Knowing the risk level of each application lets security teams invest their team in areas of greatest need. “Not all [Salesforce] orgs are risky,” Ed points out. “There’s some stuff that you don’t need to spend time on, even if you had resources.”
Interview admin teams to understand the risk profile of each SaaS application. For example, is the application supporting a process that handles sensitive data: mergers and acquisitions, healthcare data, or Personally Identifiable Information (PII)?
Look for data involved in the business process (and being brought into the organization) that need protecting. Along the way, you’ll also find fields that don’t need to (or can’t) be protected.

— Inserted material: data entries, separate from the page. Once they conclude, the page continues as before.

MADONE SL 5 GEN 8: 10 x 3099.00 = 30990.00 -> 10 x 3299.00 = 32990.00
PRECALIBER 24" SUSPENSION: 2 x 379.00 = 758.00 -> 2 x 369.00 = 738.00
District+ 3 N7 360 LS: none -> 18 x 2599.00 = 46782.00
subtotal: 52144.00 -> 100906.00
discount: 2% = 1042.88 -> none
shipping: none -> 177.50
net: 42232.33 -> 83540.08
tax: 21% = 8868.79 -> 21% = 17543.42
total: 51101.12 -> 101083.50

By assessing risk, you can detect which applications are a high priority for protection because they put the business at risk and which ones don’t demand your time and attention.
Shield offers field-level encryption, not tenant-level or database encryption. And because encryption happens per field, a field’s use in sorting, filtering views, or reporting can break things in the Salesforce org.

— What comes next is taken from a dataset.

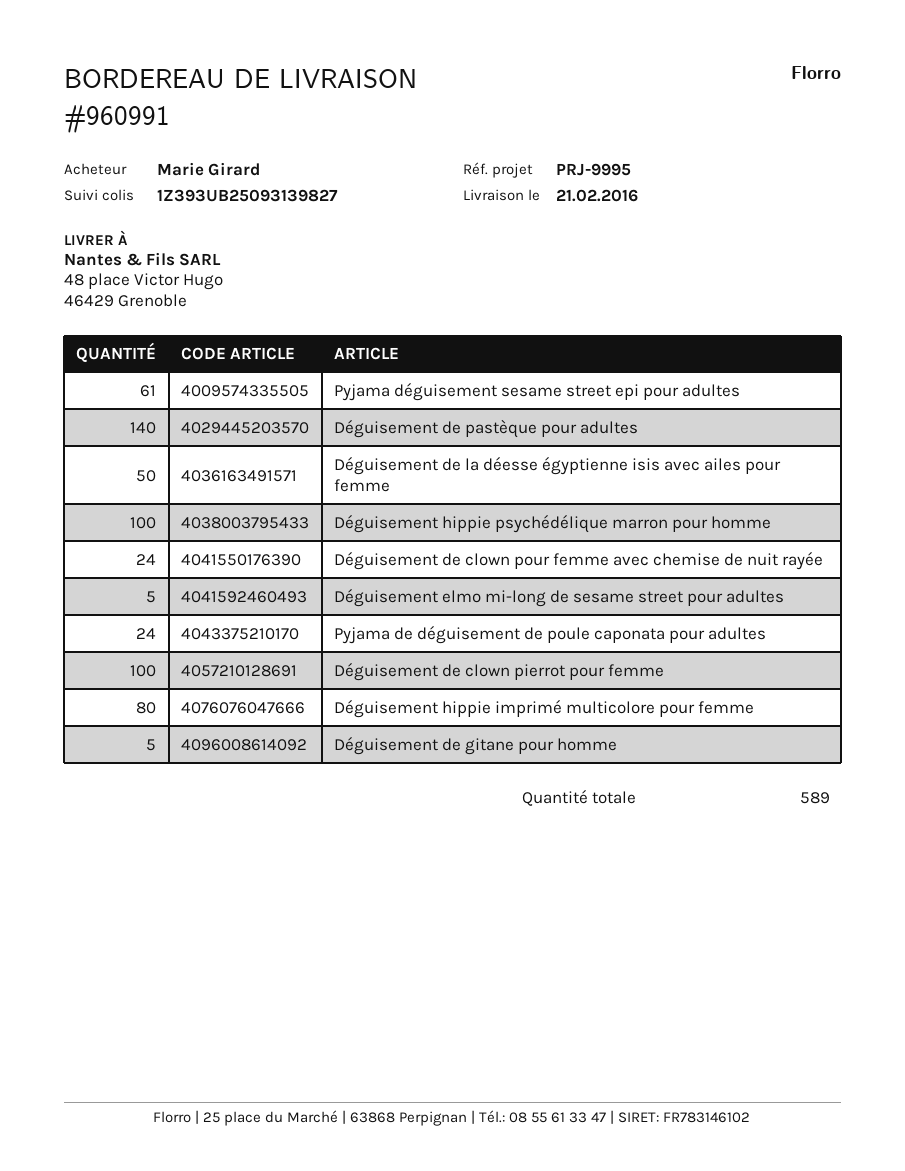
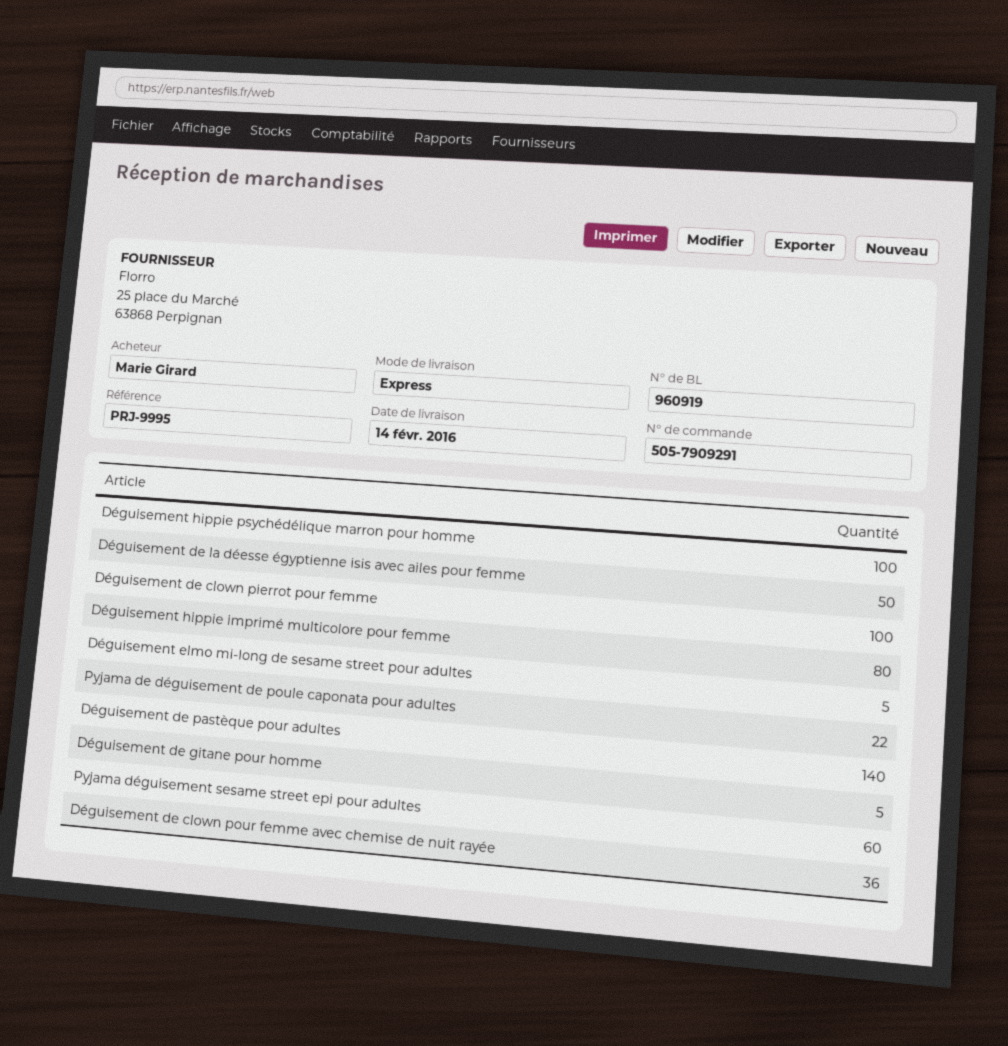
delivery note number: 960991 -> 960919
delivery date: 2016-02-21 -> 2016-02-14
Pyjama déguisement sesame street epi pour adultes: 61 -> 60
Déguisement de clown pour femme avec chemise de nuit rayée: 24 -> 36
Pyjama de déguisement de poule caponata pour adultes: 24 -> 22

What’s more, not every data type is supported for encryption. So Shield encryption can be a major undertaking to understand which fields can’t be encrypted and the business impact of those that can. (And if you have 1,000 or more fields, this can be an overwhelming and time-consuming endeavor.)
Luckily, data protection tools (like OwnBackup’s Platform Encryption Analyzer) can help automate checking these fields to ensure encryption goes as smoothly as possible.
Attempting a look into the future, Ed foresees that the awareness of risk will continue to increase. But unfortunately, simply surfacing risk information (while a step in the right direction) isn’t inherently actionable.
“The next big challenge to solve is going to be identifying and communicating what the risk of any given control state or setting mismatch is,” Ed explains. “If you have 100 things to fix, you probably only have the bandwidth to fix 10.”
His guidance shines a bright light on the need for risk assessment. If you only have enough time to put out some of the data security fires in your organization, you’d better be sure they’re the biggest and most urgent ones.
At the end of the day, the best way to enhance your organization’s security posture is by identifying and assessing risk and taking critical steps to protect your data.